2021/05/14 21:29

古書店を始めて4年くらいか? 他の古書店ってどうやって利益を出しているんだろう? と不思議に思うことが多い。
一方、とてつもなく大きなビジネスにしているところもある。
Amazonを利用することは滅多にないが、先日マーケット・プレイスで「バリュー・ブックス」というところから本を購入した。
本には洒落たリーフレットが挟まれていて、バリュー・ブックスのことを紹介していた。
長野のほうだったかな、400人もスタッフがいるという。1日に1万冊近く「売りようもない本」が入荷してそれを廃棄しない努力もしているという。
古書店の未来の在りようがここにあるのだと思う。
ただ、バリュー・ブックスってAmazonマーケット・プレイスの多く古本で、最安値をつけているんだよね(1円出品とか)。
つまりそれは限りなく安く仕入れているということ。悪いとかそういうことでなく事実。
結果、安く売ることでビジネスを大きくしている。でも、これはどの古書店でもできることではない。体力的にも。
バリュー・ブックスのスタッフのほとんどは仕入れた古書の検品、振り分け、梱包の作業だという。つまり単純労働。
古書店が一冊の本に愛情を込めて紹介して売るのとは、違うシステムだと思う。

僕は一冊の本に自分の愛着も本音も込めて紹介している。
売れなくていいと思って書くこともあるし、素晴らしい本は押し売りに近い絶賛もしたりする。
結果、顧客が減るのか増えるのか、それはわからないけれど、とりあえずいまはデザインの仕事があっての兼業なのでなんとかなっている。
でも、古書店できちんと生活できる利益を出せたらいいなぁ、といつも思っている。
一番のネックは、いまは「検索して最安値のものを探す」という人が多いことだ。
たとえばmondo modernでのたくさんの写真と詳細な解説で内容を知り、アプリの「お気に入り」に入れる。その後、検索するわけだ。
ヤフオクかメルカリかAmazonマーケット・プレイスか、ともかく最安値を探す。まったく本に愛情がない販売者であろうがね。それが資本主義だ(しかも売る人よりもプラットフォームを提供する側が最も儲かる仕組み!)。

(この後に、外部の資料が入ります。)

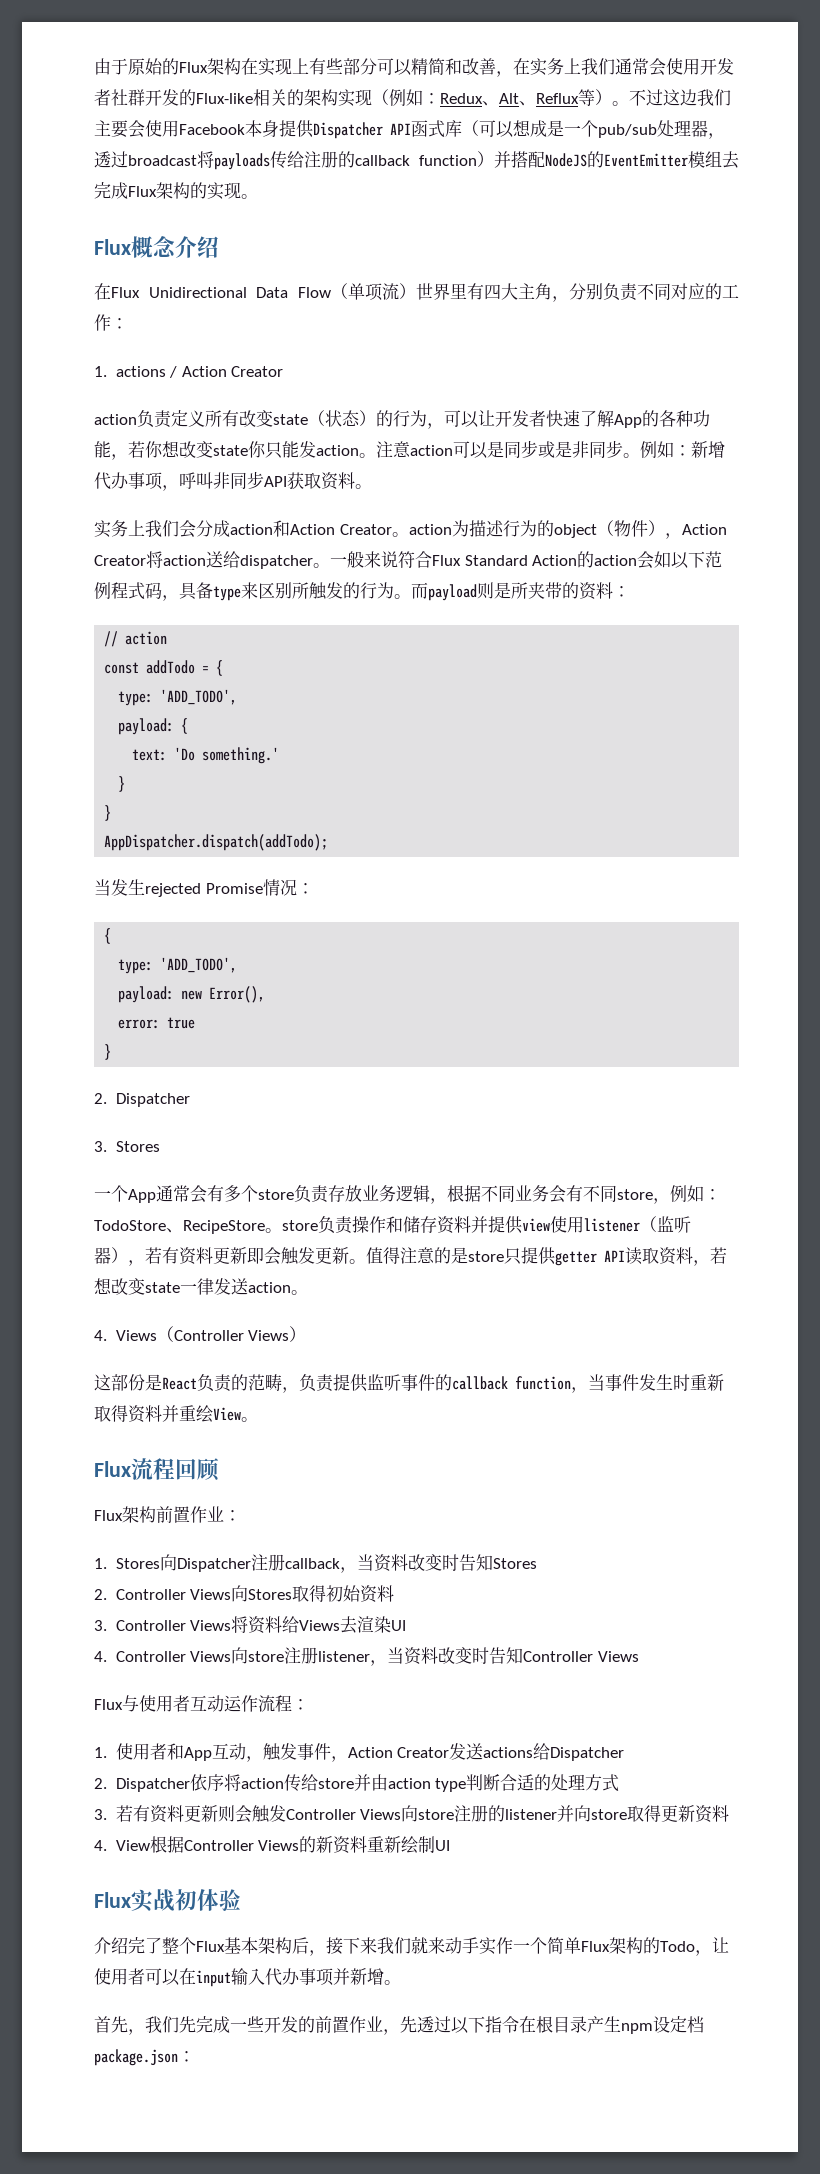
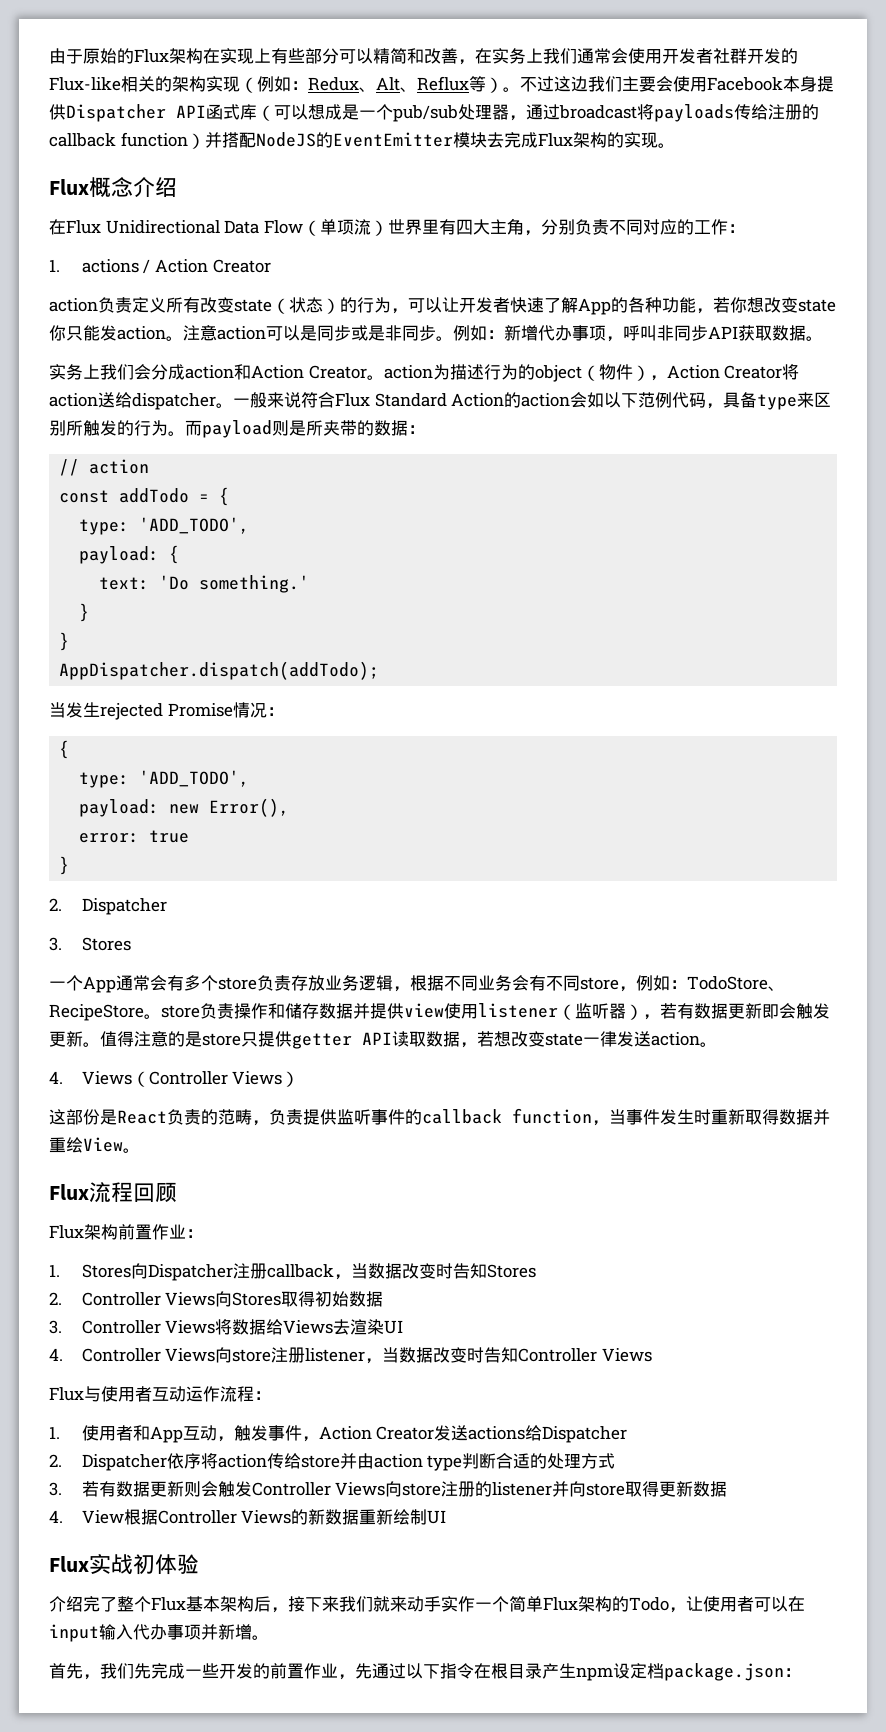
[94,151,111,168] 透 -> [526,104,543,120] 通
[705,151,722,167] 组 -> [469,132,487,148] 块
[321,472,355,490] 资料 -> [772,325,806,341] 数据
[111,582,145,600] 程式 -> [672,392,690,408] 代
[579,582,613,600] 资料 -> [374,420,408,436] 数据
[437,1216,471,1234] 资料 -> [319,1003,353,1019] 数据
[179,1247,213,1265] 资料 -> [694,1003,728,1019] 数据
[659,1247,693,1265] 资料 -> [426,1031,460,1047] 数据
[128,1405,162,1423] 资料 -> [779,1109,813,1125] 数据
[373,1554,408,1572] 资料 -> [367,1263,402,1279] 数据
[360,1585,395,1603] 资料 -> [349,1291,384,1307] 数据
[248,1616,283,1634] 资料 -> [232,1319,267,1335] 数据
[404,1647,439,1665] 资料 -> [399,1347,434,1363] 数据
[149,1805,184,1823] 资料 -> [115,1481,150,1497] 数据
[695,1805,730,1823] 资料 -> [693,1481,728,1497] 数据
[333,1836,368,1854] 资料 -> [325,1509,360,1525] 数据
[417,2016,434,2033] 透 -> [372,1663,389,1679] 通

結果、その本の紹介に最も労力と愛を注いだ本屋には、利益が落ちなかったりする(労力がかかる分、安値競争には勝てない)。
こう言う人もいるだろう....だって「検索してもっと安いのがみつかるなら、そのほうが合理的じゃない」。
ところがここに陥穽があることに気づいていない。
もし、詳細に丁寧に本を紹介する古書店が存在しなくなったら、そもそもネット上でその本についての詳細を知る機会も失われるのだ。つまり指針となる情報がなくなり、最安値探しにすら行きつかなくなる。
だからちょっとの価格の差には目を瞑って「古書店を育てる」ほうが大切ですよ、と古書店主としては言いたい思いでいっぱいだ。
実際、mondo modernでよく買ってくださる人たちは、僕の紹介文を信じてmondo modernを大切にしてくれているのだと思う。

毎日、本の撮影をしてフォトショで補正して、英語やらフランス語やらドイツ語で書かれた本の「まともな」解説・批評文を書いて、そして利益が1000円程度だったら、だれが古書店なんかやるだろう?
読者の想像力が試されてもいるのだと思う。

尊敬する大好きな古書店がある。神保町の老舗で20代からずっと通っている。
店主やスタッフは古書のカバーを清掃したりビニールをかけたりケアに余念がない。
しかもものすごくいろいろな本に精通していて、こちらがかなりマニアックな質問をしても瞬時に答えが返ってくる。
数ヶ月前にちょっと探したものを憶えていて、次に行ったときにその本の関連本とかを紹介してくれる。しかも価格はつねに良心的だ。
良心的、というのは安値競争には勝てないけれど、Amazonマーケット・プレイスの「投機相場」のような下劣なこともしないということ。
mondo modernもそんなふうであれたらいいなぁと思う。
少しでも見倣おうとロールのビニールを買って、ヒマさえあればダストカバーにビニールカバーを付けている。
それがあるだけでダストカバーに傷もつかないし、本を手にしたときに気持ちがいい。
本の価値は、相場の価値ではないと思う。そしてどんな本もできるだけ良い状態で長生きさせてあげられればとも思う。
古書店とはそういう場なのだとも。